Factor VII Deficiency is an inherited blood clotting disorder that results in excessive bleeding occurring after a severe trauma or surgery. The signs of the disease are typically mild but can vary in severity in different affected dogs.

Found in

1 in 150 dogs

in our testing

Key Signs

Excessive bleeding

Age of Onset

At birth

Present at birth

Inheritance

Autosomal Recessive

For autosomal recessive disorders, dogs with two copies of the variant are at risk of developing the condition. Dogs with one copy of the variant are considered carriers and are usually not at risk of developing the disorder. However, carriers of some complex variants grouped in this category may be associated with a low risk of developing the disorder. Individuals with one or two copies may pass the disorder-associated variant to their puppies if bred.

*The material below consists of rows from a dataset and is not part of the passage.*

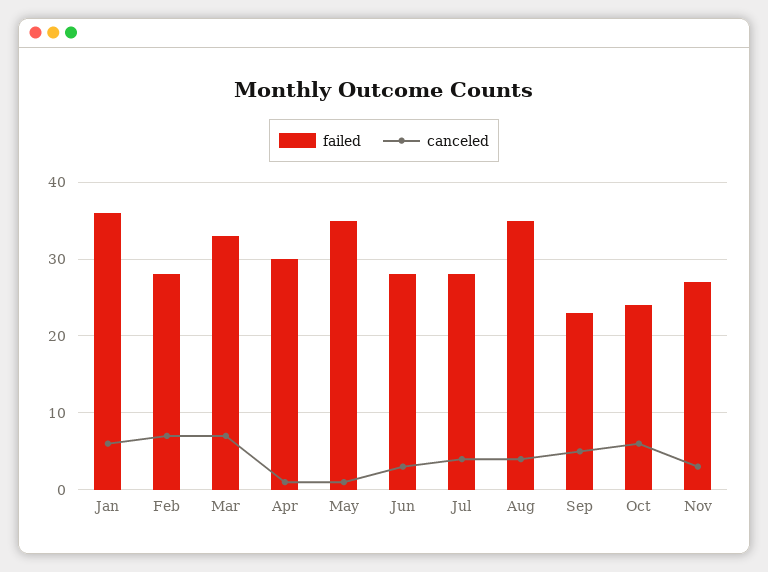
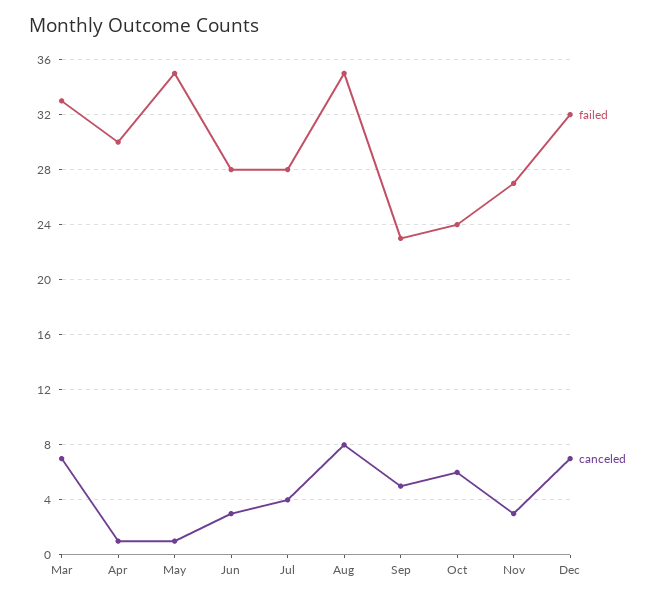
failed, Jan: 36 -> none
canceled, Jan: 6 -> none
failed, Feb: 28 -> none
canceled, Feb: 7 -> none
canceled, Aug: 4 -> 8
failed, Dec: none -> 32
canceled, Dec: none -> 7

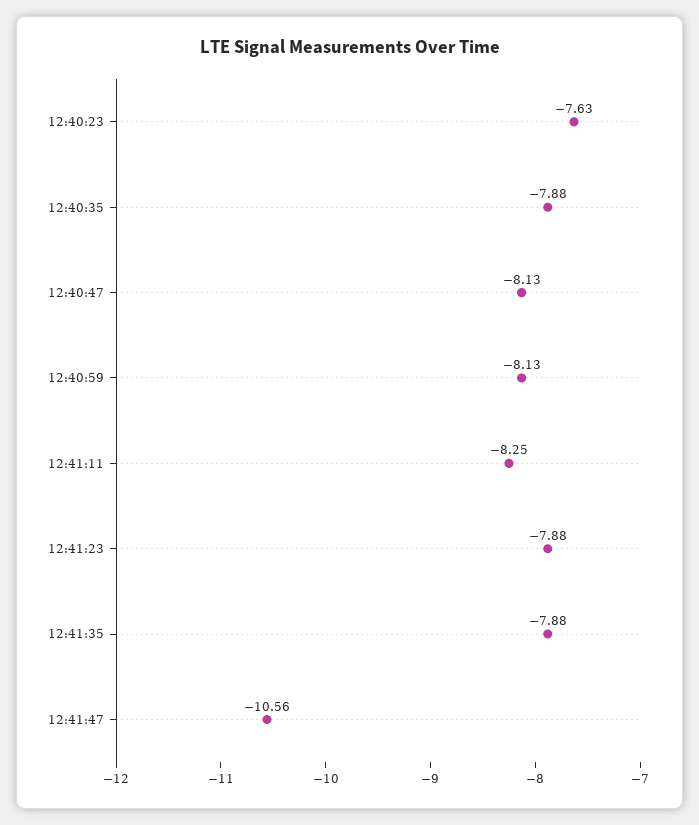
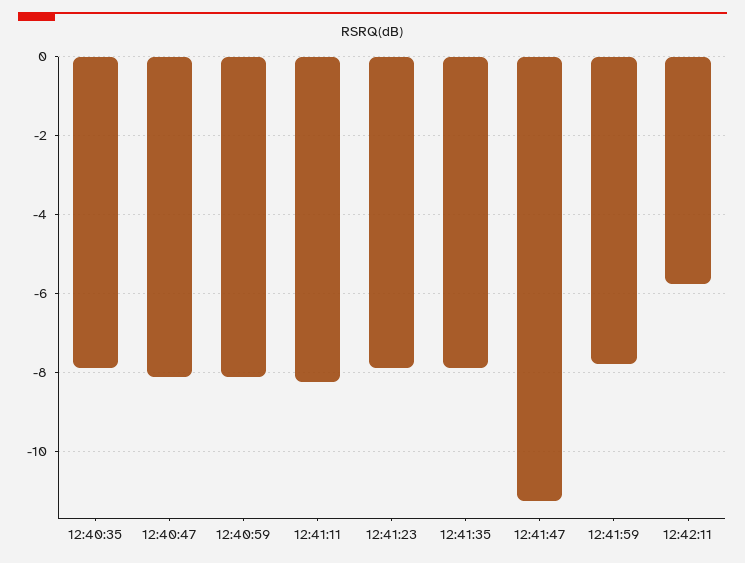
12:40:23: -7.63 -> none
12:41:47: -10.56 -> -11.2
12:41:59: none -> -7.8
12:42:11: none -> -5.8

Likelihood of the Condition

High likelihood

At risk dogs are highly likely to show signs of this disease in their lifetime.

What to Do

Here’s how to care for a dog with Factor VII Deficiency

Partner with your veterinarian to make a plan regarding your dog’s well-being, including any insights provided through genetic testing. If your pet is at risk or is showing signs of this disorder, then the first step is to speak with your veterinarian.

For Veterinarians

Here’s what a vet needs to know about Factor VII Deficiency

Clinical signs are typically mild and excessive bleeding occurs only after severe trauma or surgery. However, the severity of the disorder may vary from one patient to another, therefore treatment with plasma or clotting factor may be needed in some circumstance.

Affected dogs should be monitored closely for excessive and prolonged bleeding during and after any required surgical procedures or after any trauma. Plasma transfusions should be provided as necessary to ensure proper clotting if other means are unsuccessful. Recombinant activated factor VII or bone marrow transplantation are other potential treatment options.

For Breeders

Planning to breed a dog with this genetic variant?

There are many responsibilities to consider when breeding dogs. Regardless of test results it is important that your dog is in good general health and that you are in a position to care for the puppies if new responsible owners are not found. For first time or novice breeders, advice can be found at most kennel club websites.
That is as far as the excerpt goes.